(PROVIDED ENTRIES):
§ §
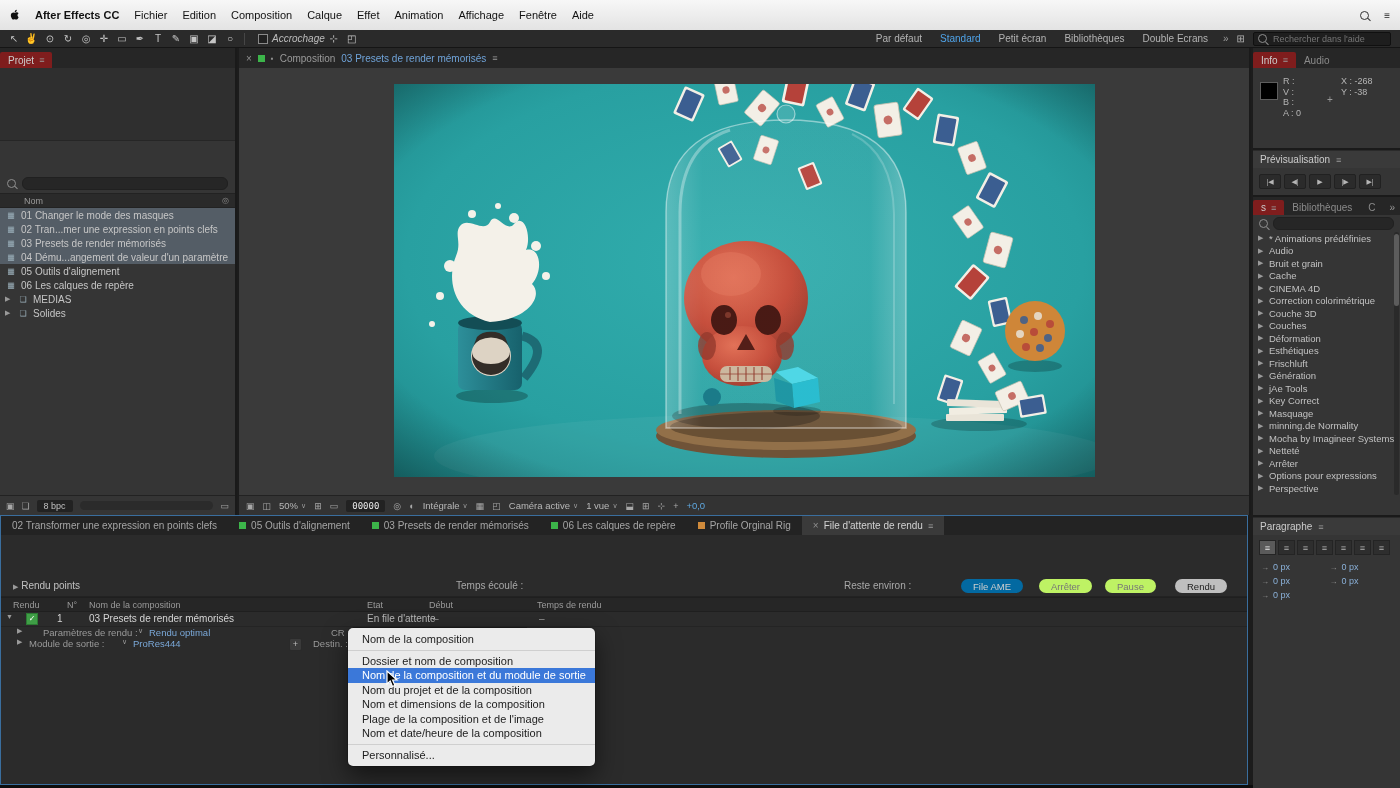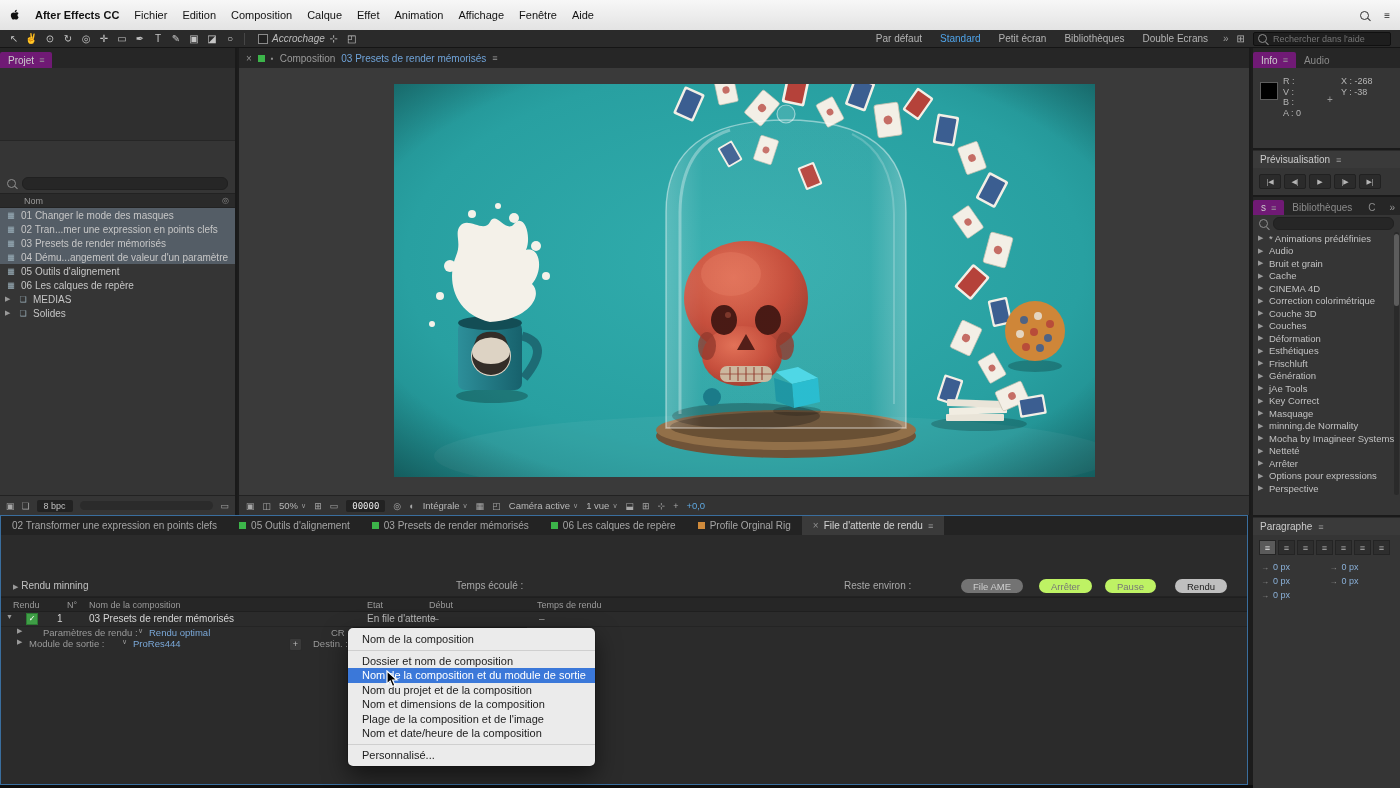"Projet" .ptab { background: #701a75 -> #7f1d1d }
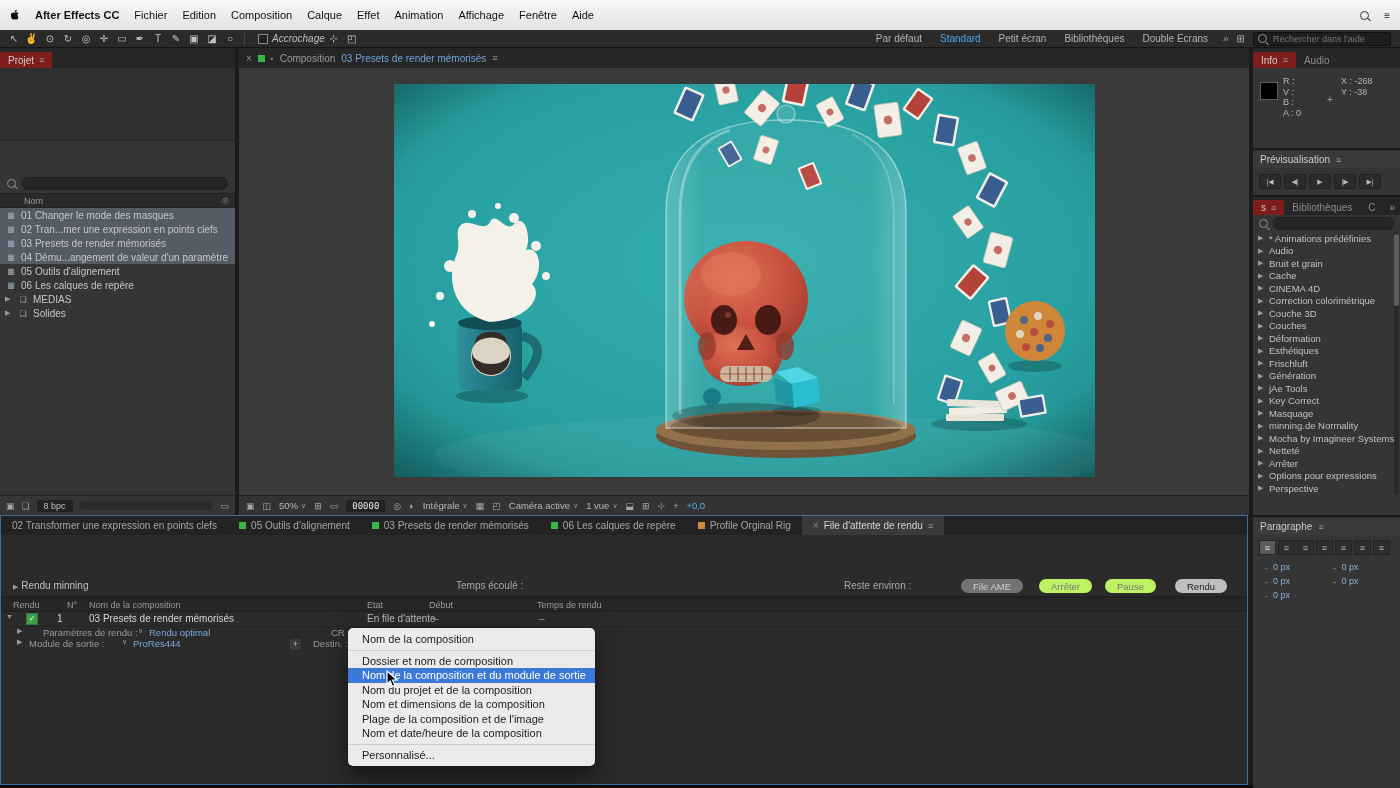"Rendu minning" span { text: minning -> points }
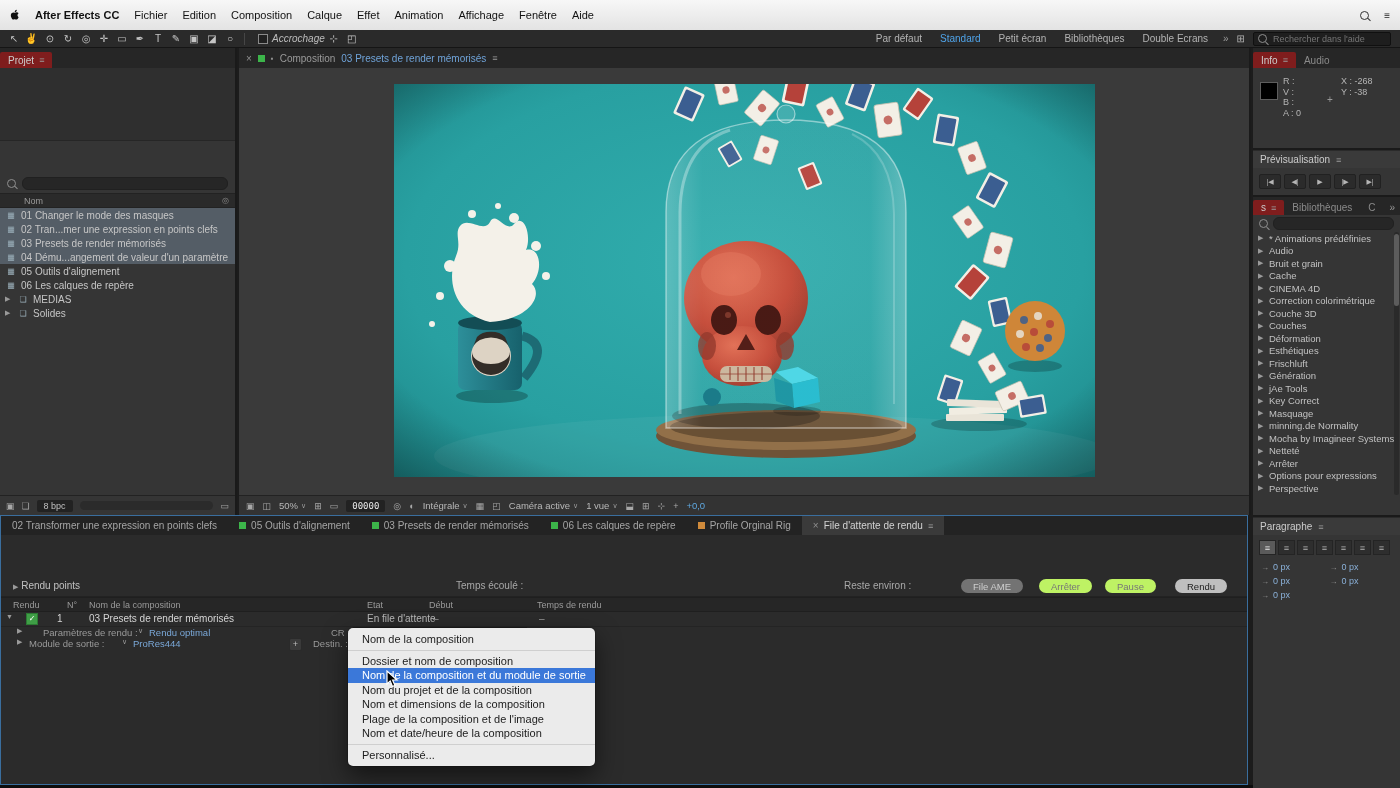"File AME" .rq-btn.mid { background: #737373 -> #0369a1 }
§ §
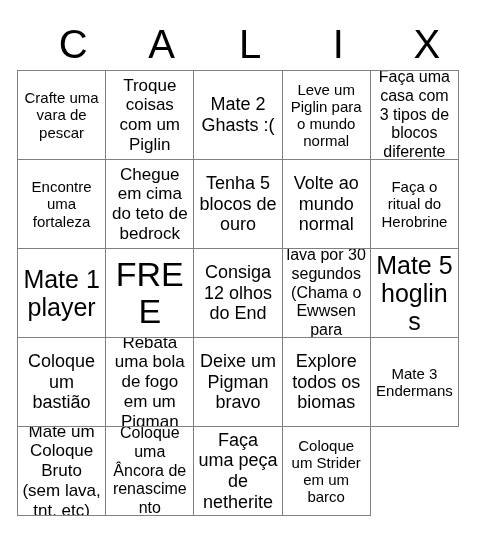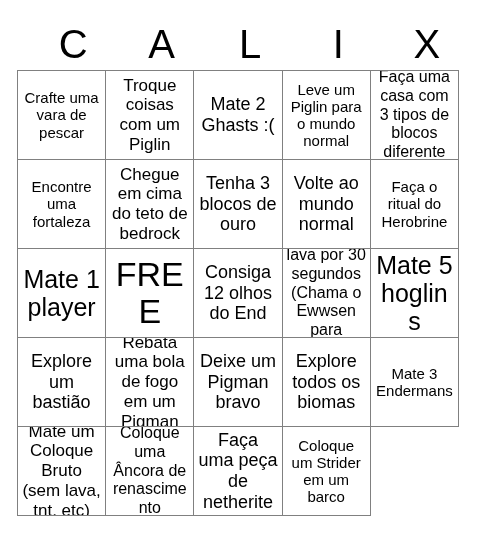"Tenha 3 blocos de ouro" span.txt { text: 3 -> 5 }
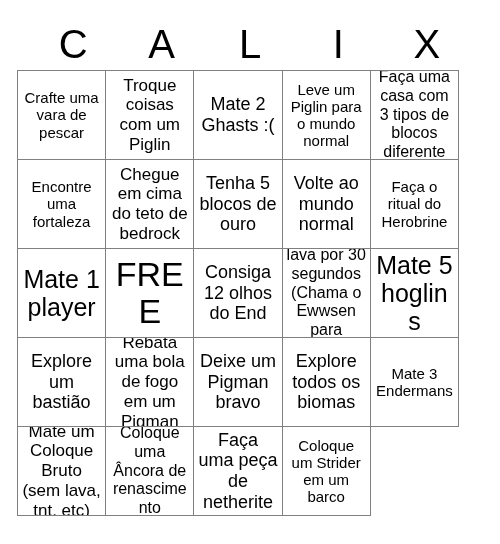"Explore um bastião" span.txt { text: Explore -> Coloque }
§ §
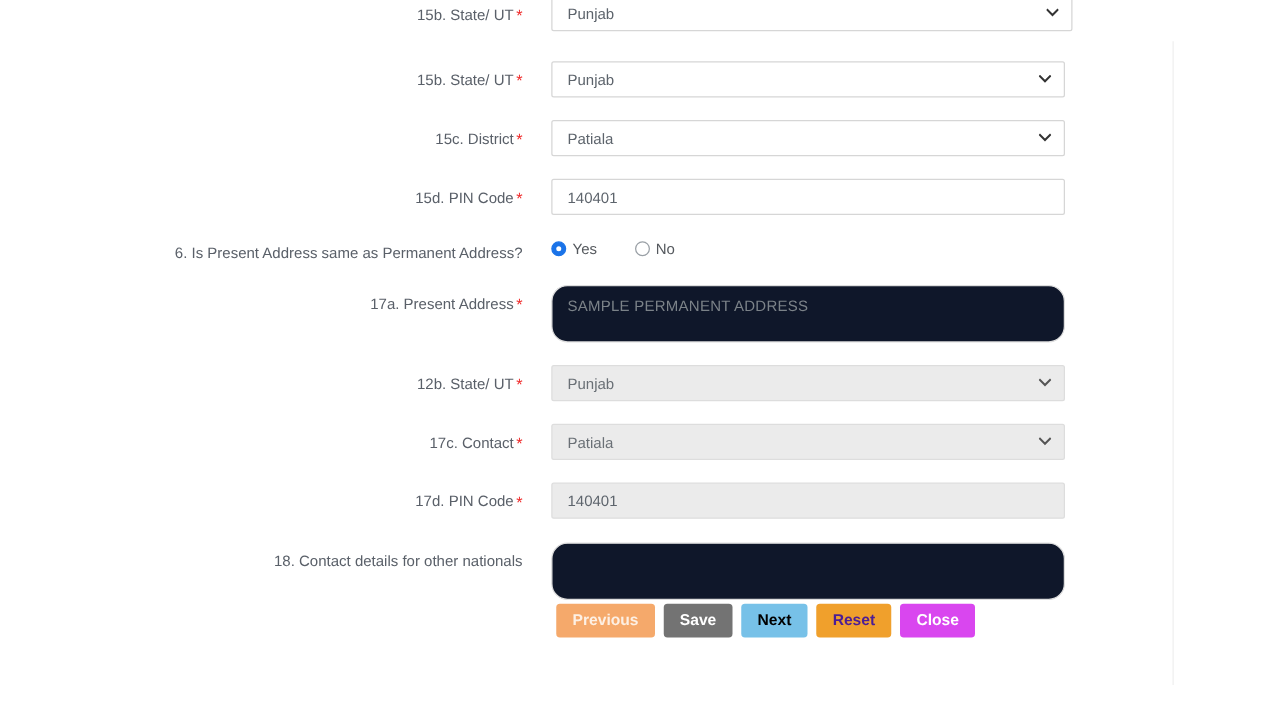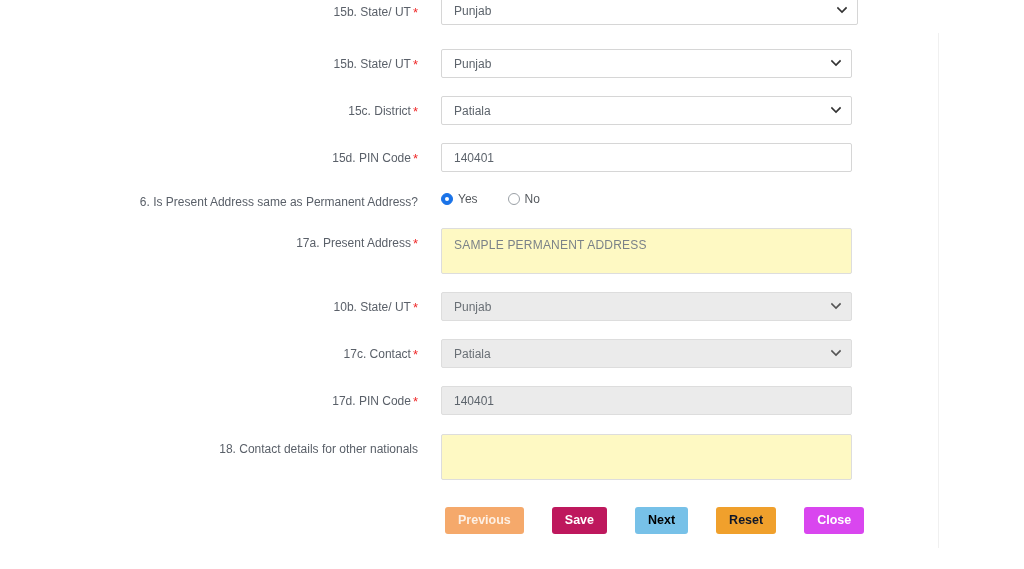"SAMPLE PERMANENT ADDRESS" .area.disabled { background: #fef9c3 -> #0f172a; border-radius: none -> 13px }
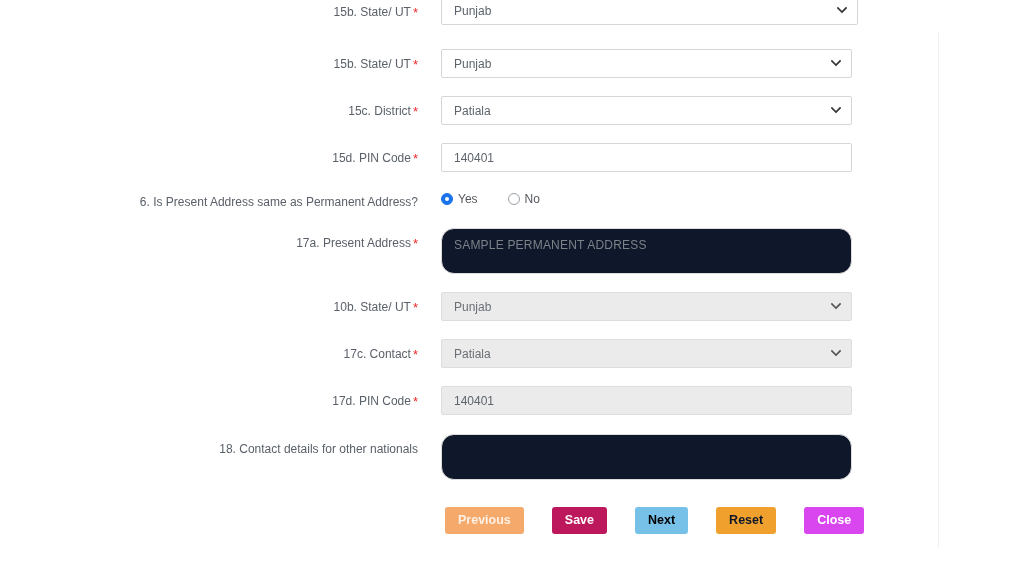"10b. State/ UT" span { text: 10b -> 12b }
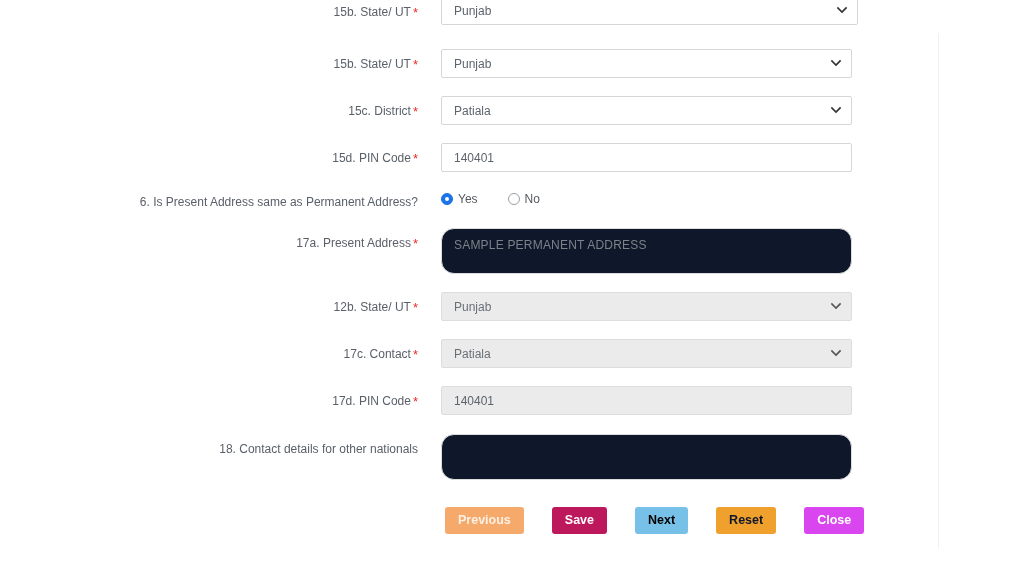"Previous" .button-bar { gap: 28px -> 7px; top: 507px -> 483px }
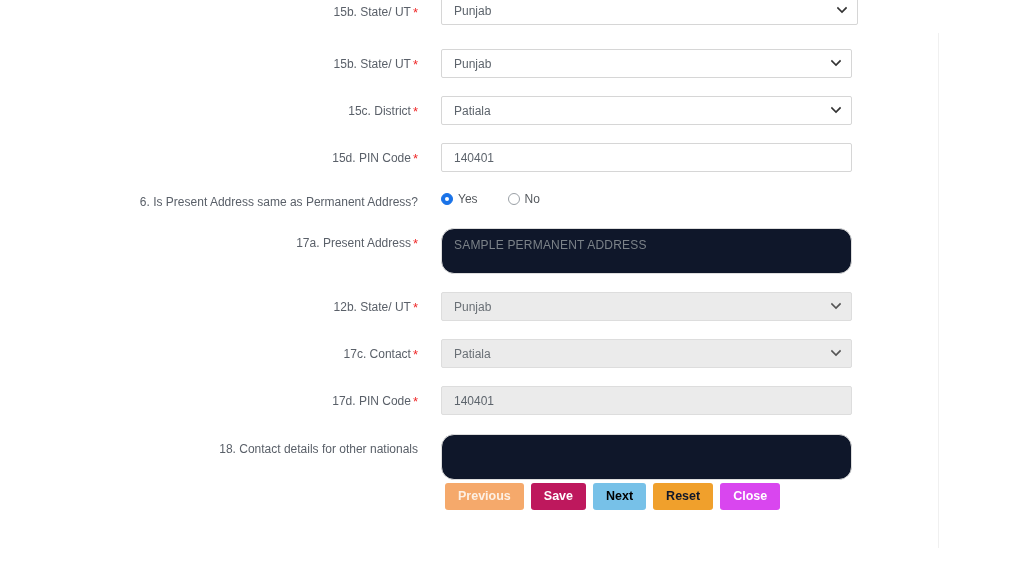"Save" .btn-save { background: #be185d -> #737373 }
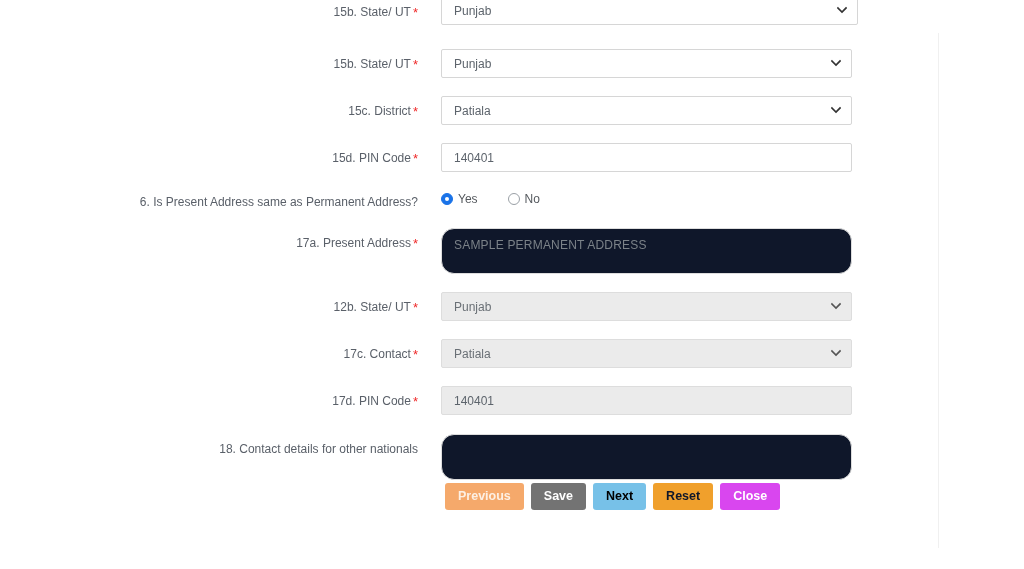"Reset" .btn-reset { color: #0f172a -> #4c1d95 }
§ §
(EXERCISE OBJECTIVE):
Transcribe exactly the lines above, beginning at the one with "text: minning ->" and going up to and including the one with "background: #737373 ->". Pictures do not belong in the copy.

(ANSWER TO THE EXERCISE):
"Rendu minning" span { text: minning -> points }
"File AME" .rq-btn.mid { background: #737373 -> #0369a1 }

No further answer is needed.